To address this issue, Blockchains is developing a hybrid “hot” and “cold” digital asset custody solution. While hot and cold (online vs. offline) storage are important within blockchain-based decentralized systems, neither method can independently provide both robust digital asset protection and accessibility. We combine both in our solution to empower individuals to safely and directly store, access, and manage their digital assets.
We do not want to control anyone’s data, information, or assets; we seek to empower the individual. In pursuit of this mission, Blockchains is working to develop a formidable series of executable distributed code contracts (EDCCs), commonly referred to as “smart contracts,” built on the public Ethereum blockchain to provide individuals with direct access to their assets.

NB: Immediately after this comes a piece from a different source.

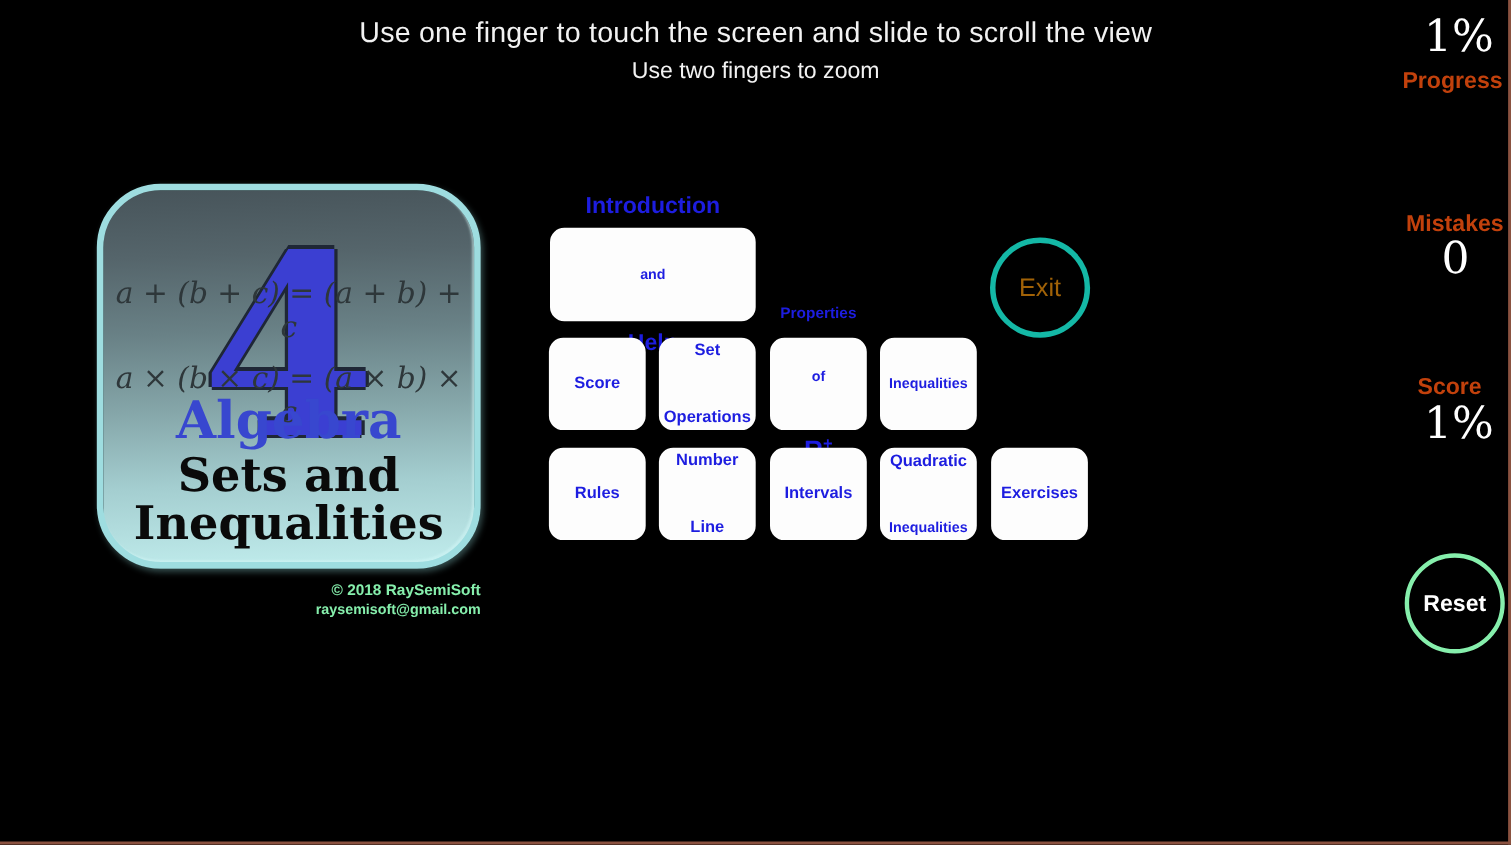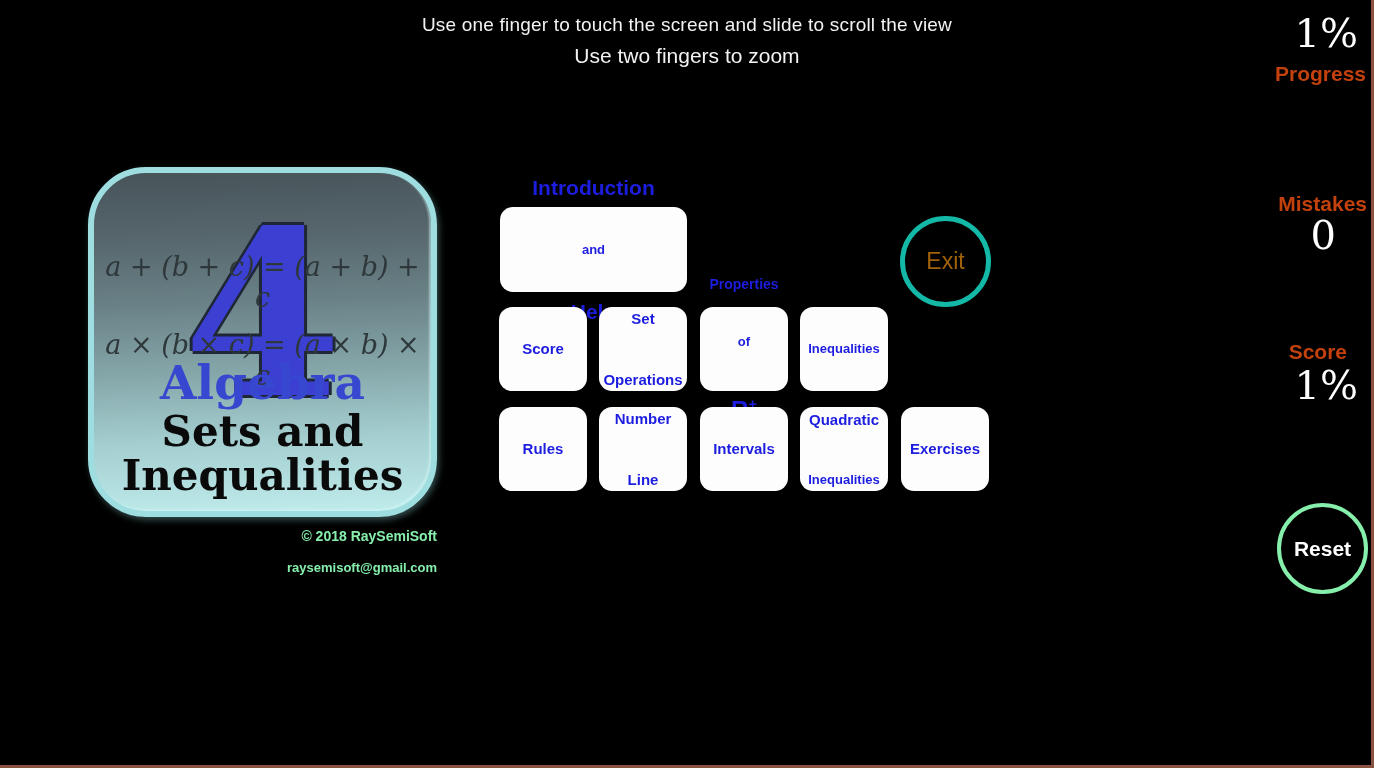"Use one finger to touch" .instructions .line1 { font-size: 19px -> 26px }
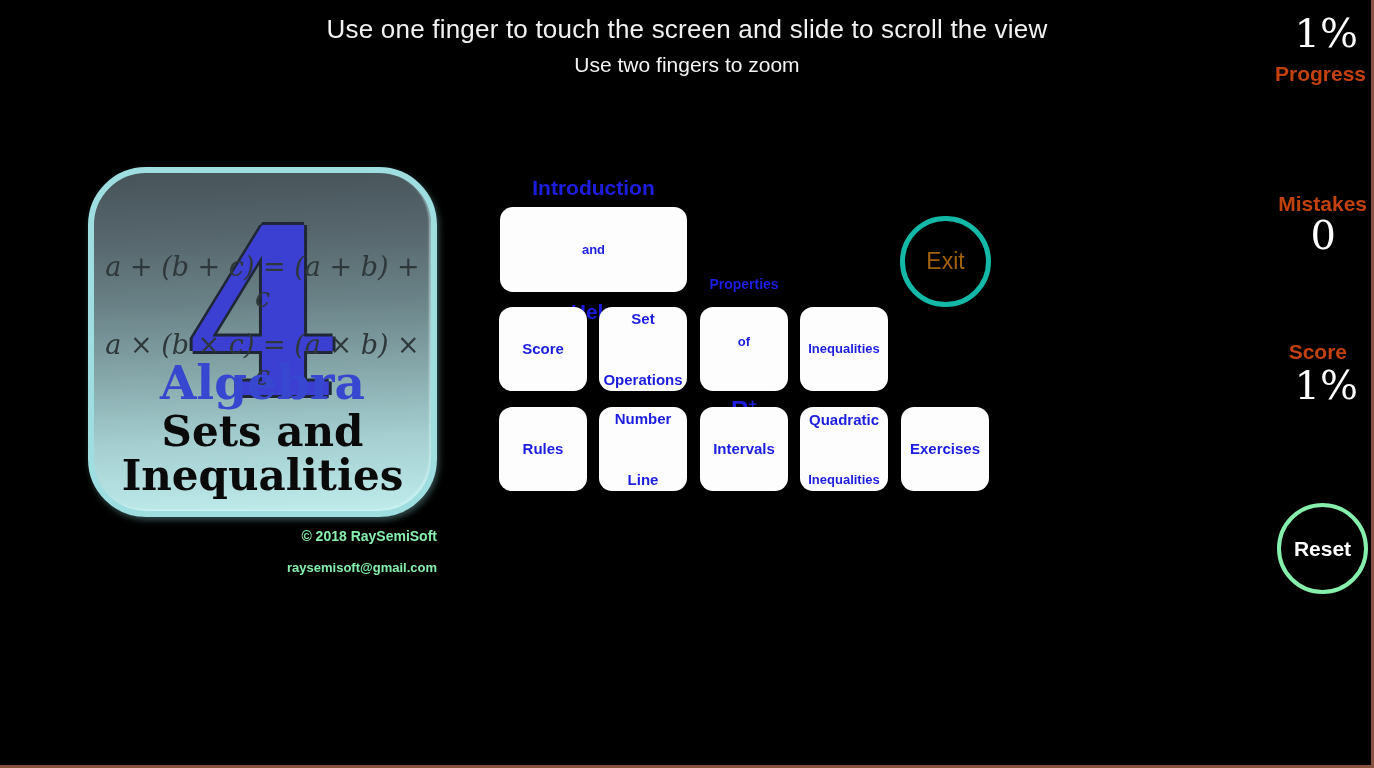"raysemisoft@gmail.com" .copyright .c2 { margin-top: 16px -> 2px }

On the cold storage side, Blockchains has procured several highly secure properties in the US and Europe to store private keys in a distributed manner, thereby shielding them from vulnerabilities and threats in any one location. In 2018, we acquired two decommissioned military communications bunkers in Wyoming and Georgia and a modern-day fortress within a granite mountain in Switzerland. We are currently in contract to purchase another large bunker in a Swedish mountain. Electromagnetic pulses (EMPs), which can disrupt and destroy electronic data, are a likely attack vector for future cyber warfare, so we are ensuring that these bunkers are EMP-resistant repositories for personal data and digital assets. Once built to our specifications, these facilities in three stable countries will offer unmatched digital asset storage protection.
To ensure individuals’ data is safe not only physically but also digitally, and to maintain the integrity of our digital asset custody solution, we plan to employ best account-security practices – all while enabling necessary account access and management.